(Saved entries)
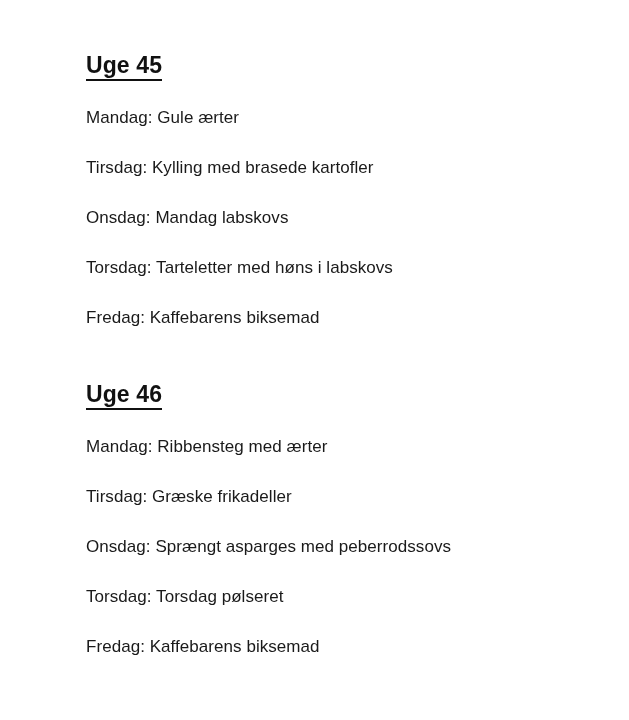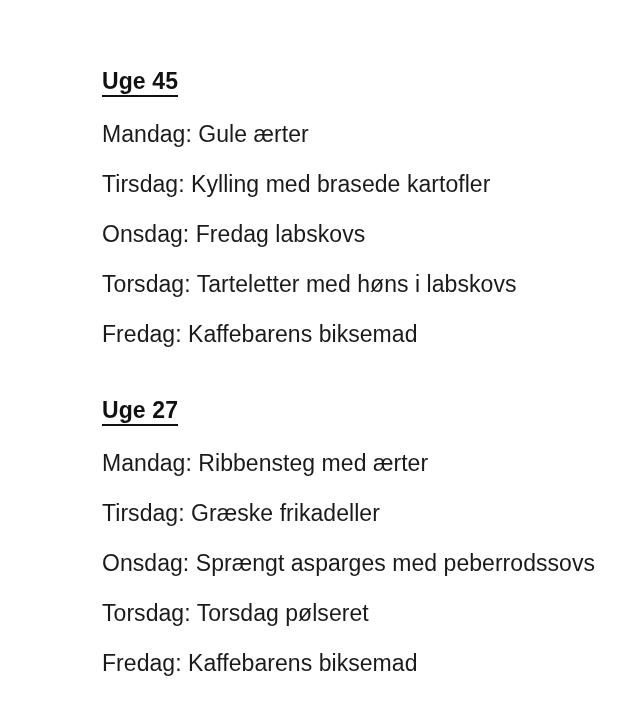--- a/index.html
+++ b/index.html
@@ -33,7 +33,7 @@
   }
 
   .week-block {
-    margin: 16px;
+    margin: 0;
   }
 
   .week-block + .week-block {

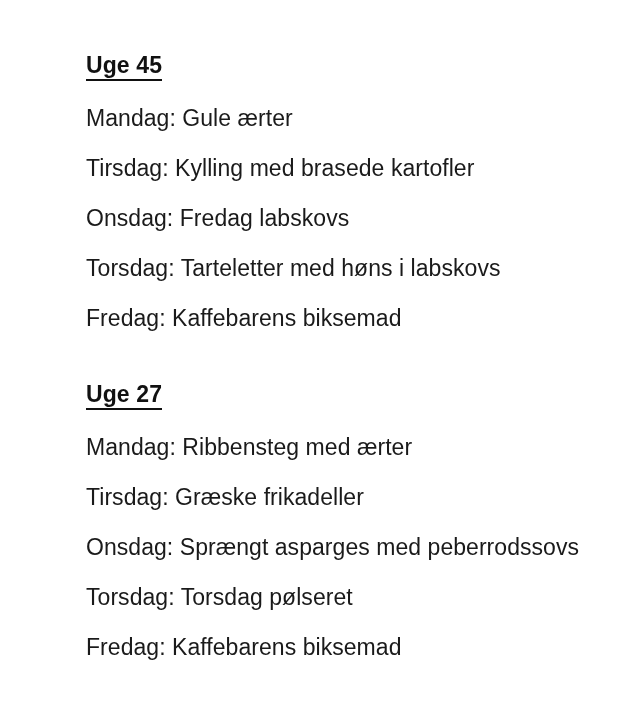--- a/index.html
+++ b/index.html
@@ -64,7 +64,7 @@
   }
 
   .menu-line {
-    font-size: 23px;
+    font-size: 17px;
     line-height: 26px;
     font-weight: normal;
     color: #1a1a1a;

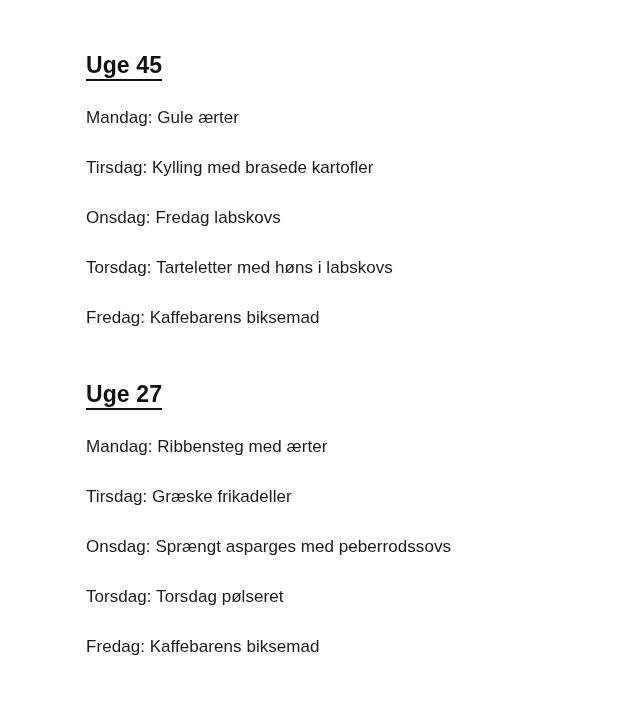--- a/index.html
+++ b/index.html
@@ -93,7 +93,7 @@
       <ul class="menu-list">
         <li class="menu-line"><span class="day-label">Mandag:</span><span class="dish-text"> </span><span class="dish-text">Gule ærter</span></li>
         <li class="menu-line"><span class="day-label">Tirsdag:</span><span class="dish-text"> </span><span class="dish-text">Kylling med brasede kartofler</span></li>
-        <li class="menu-line"><span class="day-label">Onsdag:</span><span class="dish-text"> </span><span class="dish-text">Fredag labskovs</span></li>
+        <li class="menu-line"><span class="day-label">Onsdag:</span><span class="dish-text"> </span><span class="dish-text">Mandag labskovs</span></li>
         <li class="menu-line"><span class="day-label">Torsdag:</span><span class="dish-text"> </span><span class="dish-text">Tarteletter med høns i labskovs</span></li>
         <li class="menu-line"><span class="day-label">Fredag:</span><span class="dish-text"> </span><span class="dish-text">Kaffebarens biksemad</span></li>
       </ul>

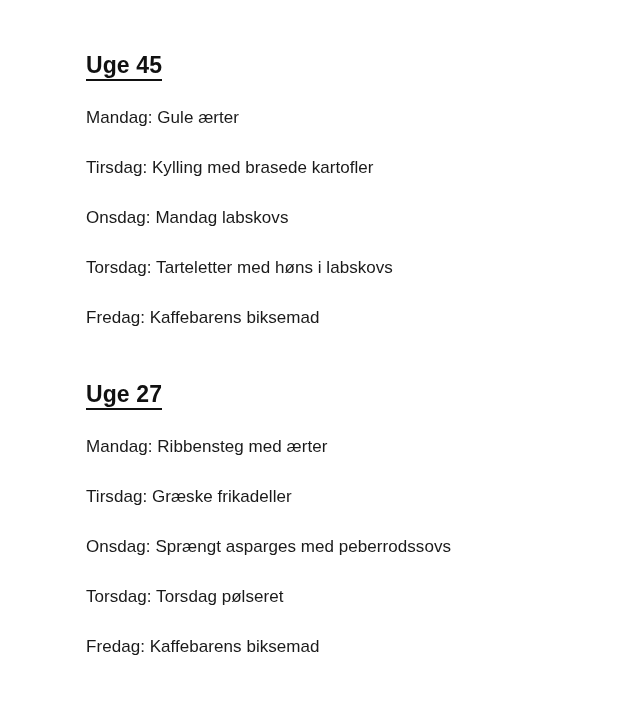--- a/index.html
+++ b/index.html
@@ -100,7 +100,7 @@
     </section>
 
     <section class="week-block">
-      <h2 class="week-heading"><span class="heading-text">Uge 27</span></h2>
+      <h2 class="week-heading"><span class="heading-text">Uge 46</span></h2>
       <ul class="menu-list">
         <li class="menu-line"><span class="day-label">Mandag:</span><span class="dish-text"> </span><span class="dish-text">Ribbensteg med ærter</span></li>
         <li class="menu-line"><span class="day-label">Tirsdag:</span><span class="dish-text"> </span><span class="dish-text">Græske frikadeller</span></li>

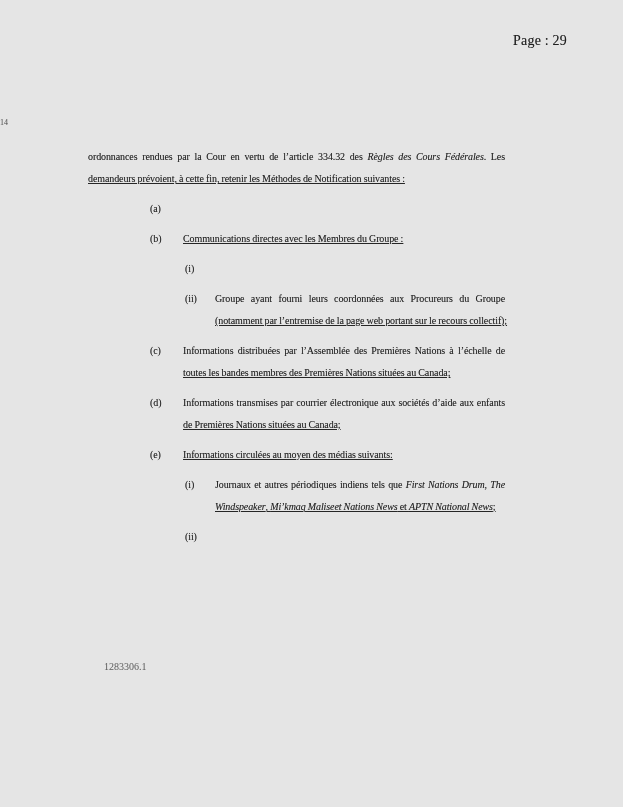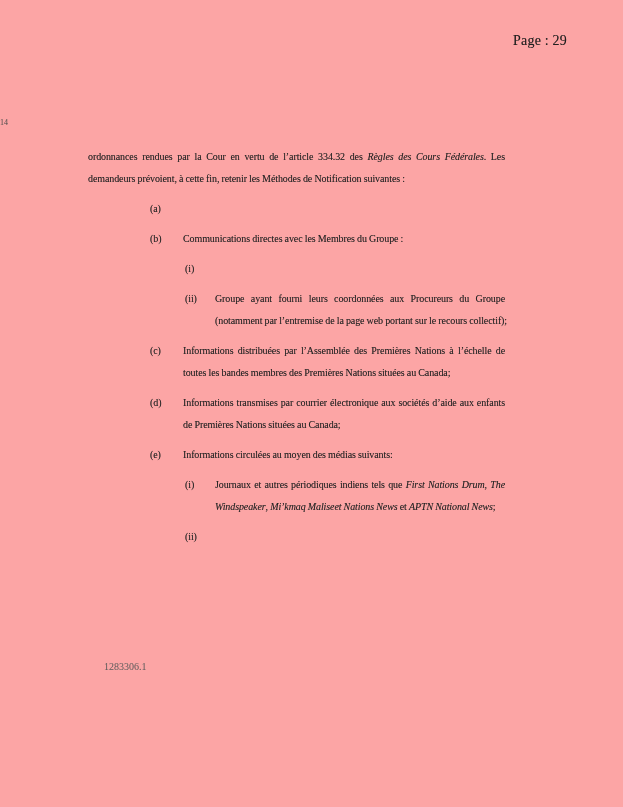--- a/index.html
+++ b/index.html
@@ -11,7 +11,7 @@
     position: relative;
     width: 623px;
     height: 807px;
-    background: #fca5a5;
+    background: #e5e5e5;
     overflow: hidden;
     font-family: "Liberation Serif", "DejaVu Serif", serif;
     color: #262626;

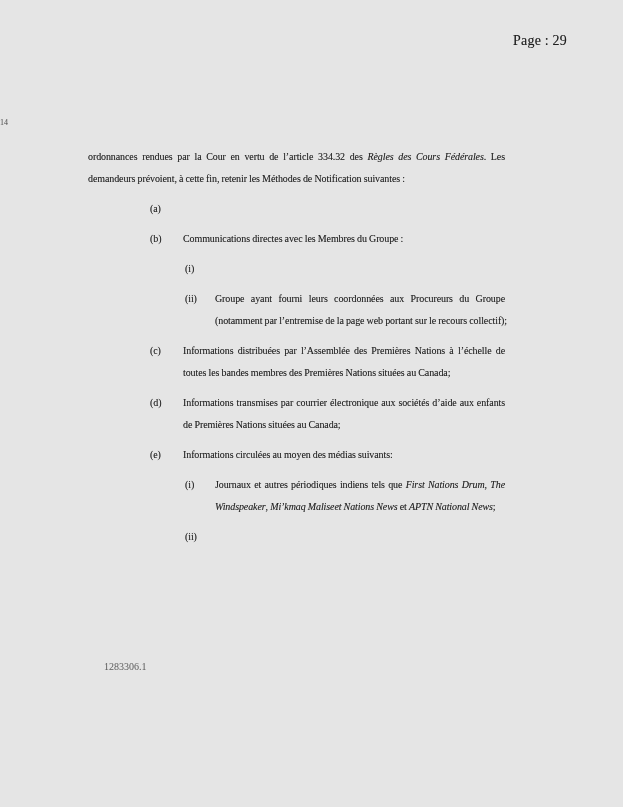--- a/index.html
+++ b/index.html
@@ -62,6 +62,7 @@
     text-align: left;
     text-align-last: auto;
     white-space: nowrap;
+    text-decoration: underline;
   }
   .line i { font-style: italic; }
   .footer-number {

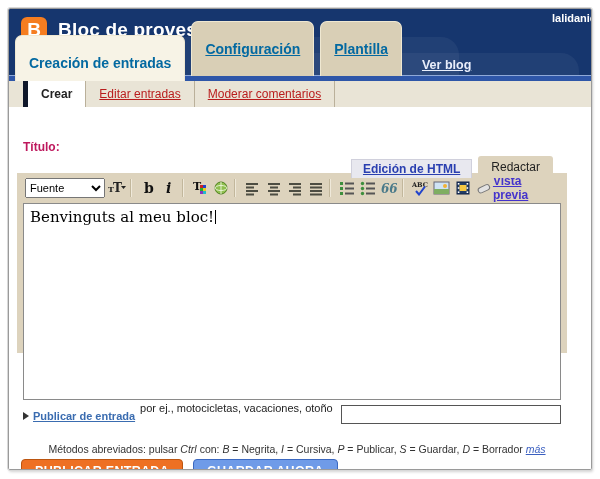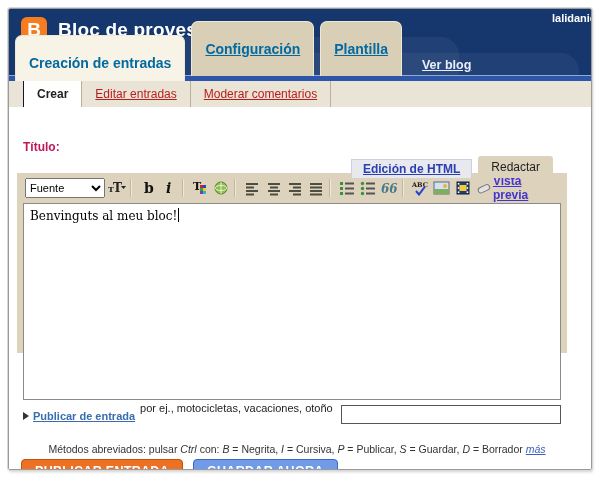--- a/index.html
+++ b/index.html
@@ -26,7 +26,7 @@
   
   .subnav{position:absolute;left:0;top:72px;right:0;height:26px;background:#e9e4d6;display:flex;align-items:stretch;padding-left:14px;}
   .subitem{display:flex;align-items:center;padding:0 13px;font-size:12px;border-right:1px solid #bab09a;cursor:pointer;}
-  .subitem:first-child{border-left:1px solid #0f172a;}
+  .subitem:first-child{border-left:5px solid #0f172a;}
   .subitem.active{background:#ffffff;font-weight:bold;color:#222;}
   .subitem a,.sublink{color:#b91c1c;font-weight:normal;text-decoration:underline;}
   

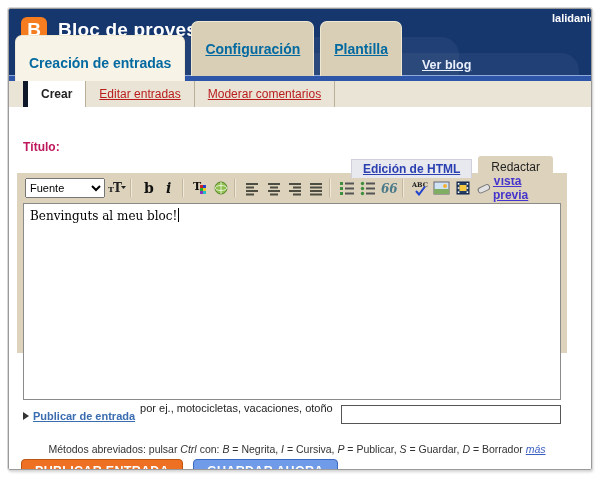--- a/index.html
+++ b/index.html
@@ -46,7 +46,7 @@
   .sep{width:1px;height:18px;background:#c2b79c;border-right:1px solid #efe9da;margin:0 4px;}
   .preview{margin-left:auto;margin-right:8px;font-size:12px;font-weight:bold;color:#4433cc;text-decoration:underline;cursor:pointer;}
   .editor{margin:0 6px;background:#fff;border:1px solid #8a8a8a;height:187px;padding:4px 6px;
-          font-family:"DejaVu Serif",serif;font-size:12px;color:#000;cursor:text;}
+          font-family:"DejaVu Serif",serif;font-size:15px;color:#000;cursor:text;}
   .caret{display:inline-block;width:1px;height:14px;background:#000;margin-left:1px;vertical-align:-2px;}
   .options-row{display:flex;align-items:flex-start;padding:2px 6px 0 6px;font-size:11px;}
   .optleft{display:flex;align-items:center;margin-top:8px;white-space:nowrap;}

TRY IT: Copy all the entries word for word. Omit any pictures.

ANSWER TO THE EXERCISE:
--- a/index.html
+++ b/index.html
@@ -33,7 +33,7 @@
   }
 
   .week-block {
-    margin: 16px;
+    margin: 0;
   }
 
   .week-block + .week-block {

--- a/index.html
+++ b/index.html
@@ -64,7 +64,7 @@
   }
 
   .menu-line {
-    font-size: 23px;
+    font-size: 17px;
     line-height: 26px;
     font-weight: normal;
     color: #1a1a1a;

--- a/index.html
+++ b/index.html
@@ -93,7 +93,7 @@
       <ul class="menu-list">
         <li class="menu-line"><span class="day-label">Mandag:</span><span class="dish-text"> </span><span class="dish-text">Gule ærter</span></li>
         <li class="menu-line"><span class="day-label">Tirsdag:</span><span class="dish-text"> </span><span class="dish-text">Kylling med brasede kartofler</span></li>
-        <li class="menu-line"><span class="day-label">Onsdag:</span><span class="dish-text"> </span><span class="dish-text">Fredag labskovs</span></li>
+        <li class="menu-line"><span class="day-label">Onsdag:</span><span class="dish-text"> </span><span class="dish-text">Mandag labskovs</span></li>
         <li class="menu-line"><span class="day-label">Torsdag:</span><span class="dish-text"> </span><span class="dish-text">Tarteletter med høns i labskovs</span></li>
         <li class="menu-line"><span class="day-label">Fredag:</span><span class="dish-text"> </span><span class="dish-text">Kaffebarens biksemad</span></li>
       </ul>

--- a/index.html
+++ b/index.html
@@ -100,7 +100,7 @@
     </section>
 
     <section class="week-block">
-      <h2 class="week-heading"><span class="heading-text">Uge 27</span></h2>
+      <h2 class="week-heading"><span class="heading-text">Uge 46</span></h2>
       <ul class="menu-list">
         <li class="menu-line"><span class="day-label">Mandag:</span><span class="dish-text"> </span><span class="dish-text">Ribbensteg med ærter</span></li>
         <li class="menu-line"><span class="day-label">Tirsdag:</span><span class="dish-text"> </span><span class="dish-text">Græske frikadeller</span></li>

--- a/index.html
+++ b/index.html
@@ -11,7 +11,7 @@
     position: relative;
     width: 623px;
     height: 807px;
-    background: #fca5a5;
+    background: #e5e5e5;
     overflow: hidden;
     font-family: "Liberation Serif", "DejaVu Serif", serif;
     color: #262626;

--- a/index.html
+++ b/index.html
@@ -62,6 +62,7 @@
     text-align: left;
     text-align-last: auto;
     white-space: nowrap;
+    text-decoration: underline;
   }
   .line i { font-style: italic; }
   .footer-number {

--- a/index.html
+++ b/index.html
@@ -26,7 +26,7 @@
   
   .subnav{position:absolute;left:0;top:72px;right:0;height:26px;background:#e9e4d6;display:flex;align-items:stretch;padding-left:14px;}
   .subitem{display:flex;align-items:center;padding:0 13px;font-size:12px;border-right:1px solid #bab09a;cursor:pointer;}
-  .subitem:first-child{border-left:1px solid #0f172a;}
+  .subitem:first-child{border-left:5px solid #0f172a;}
   .subitem.active{background:#ffffff;font-weight:bold;color:#222;}
   .subitem a,.sublink{color:#b91c1c;font-weight:normal;text-decoration:underline;}
   

--- a/index.html
+++ b/index.html
@@ -46,7 +46,7 @@
   .sep{width:1px;height:18px;background:#c2b79c;border-right:1px solid #efe9da;margin:0 4px;}
   .preview{margin-left:auto;margin-right:8px;font-size:12px;font-weight:bold;color:#4433cc;text-decoration:underline;cursor:pointer;}
   .editor{margin:0 6px;background:#fff;border:1px solid #8a8a8a;height:187px;padding:4px 6px;
-          font-family:"DejaVu Serif",serif;font-size:12px;color:#000;cursor:text;}
+          font-family:"DejaVu Serif",serif;font-size:15px;color:#000;cursor:text;}
   .caret{display:inline-block;width:1px;height:14px;background:#000;margin-left:1px;vertical-align:-2px;}
   .options-row{display:flex;align-items:flex-start;padding:2px 6px 0 6px;font-size:11px;}
   .optleft{display:flex;align-items:center;margin-top:8px;white-space:nowrap;}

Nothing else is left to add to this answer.